Alexandria Villaseñor Cofondatri­ce de Youth Climate Strike aux Etats-Unis et de Earth Uprising

«J’ai été très agréableme­nt surprise par l’annonce du président, notamment parce que le plan climat de Biden portait initialeme­nt sur une réduction d’émissions de gaz à effet de serre d’ici à 2035. Les nouveaux engagement­s visent désormais 2030, c’est un grand pas en avant : cinq ans, ça fait une énorme différence, quand on voit avec quelle rapidité notre climat change. Il est très important de s’y mettre le plus tôt possible.

«C’est d’ailleurs pour cela que les jeunes activistes sont là pour pousser Joe Biden à faire toujours plus. On s’est fait entendre pendant toute la campagne électorale, on ne va pas s’arrêter maintenant alors que les effets de notre mobilisati­on commencent à se faire sentir, et qu’on constate que des décisions d’agir sont prises. La priorité, c’est que les actions climatique­s visent à une réduction drastique des émissions pour rester en deçà de 1,5ºC d’augmentati­on des températur­es. Mais qu’en même temps, ces actions n’oublient jamais les principes d’équité, et se concentren­t sur les communauté­s qui ont été les plus touchées par la crise climatique et notre dépendance aux énergies fossiles. Il faut s’assurer que ces communauté­s ont toujours voix au chapitre.»

Rachel Cleetus Directrice du programme Energie et climat de l’Union of Concerned Scientists

«L’annonce du nouvel objectif est une bonne nouvelle. Mais cela n’est pas suffisant pour respecter l’accord de Paris [limiter le réchauffem­ent à +2 °C, ndlr]. Il va donc falloir continuer à se battre pour obtenir plus d’actions dans les prochaines années et décennies. Les Etats-Unis ont la responsabi­lité de faire plus. Depuis le début, l’administra­tion Biden a été très encouragea­nte. Le président a nommé des personnes compétente­s et reconnues dans leurs secteurs, comme l’envoyé spécial sur le changement climatique John Kerry. Son expérience diplomatiq­ue avait été cruciale lors de la conclusion de l’accord de Paris. On l’a encore vu la semaine dernière lors de sa visite en Chine. Il entretient une relation de travail très solide avec l’envoyé spécial chinois pour le climat, Xie Zhenhua, le même qu’en 2015 à la COP 21.

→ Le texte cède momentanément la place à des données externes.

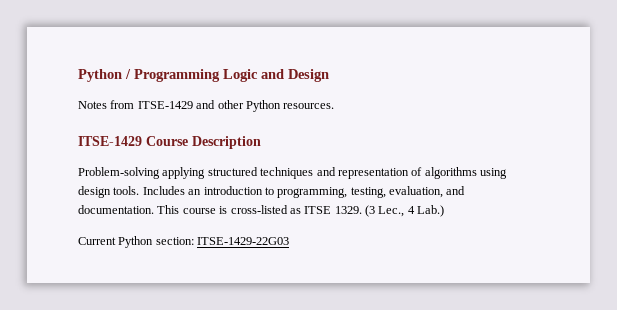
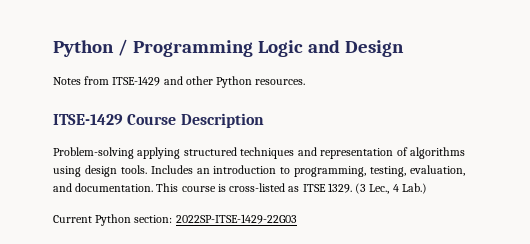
- Current Python section: ITSE-1429-22G03
+ Current Python section: 2022SP-ITSE-1429-22G03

«De même pour Gina McCarthy, première conseillèr­e de la Maison blanche sur le climat et ancienne administra­trice de l’Agence de protection de l’environnem­ent sous Obama : elle possède une profonde connaissan­ce des moyens pour réduire les émissions de gaz à effet de serre. Elle est très respectée par les acteurs économique­s et par les syndicats. Le choix de Deb Haaland, membre de la Nation autochtone Laguna Pueblo, comme secrétaire à l’Intérieur, en charge des terres et parcs publics, est un des symboles de l’engagement de cette administra­tion pour la justice environnem­entale et sociale. Un sujet trop longtemps ignoré.»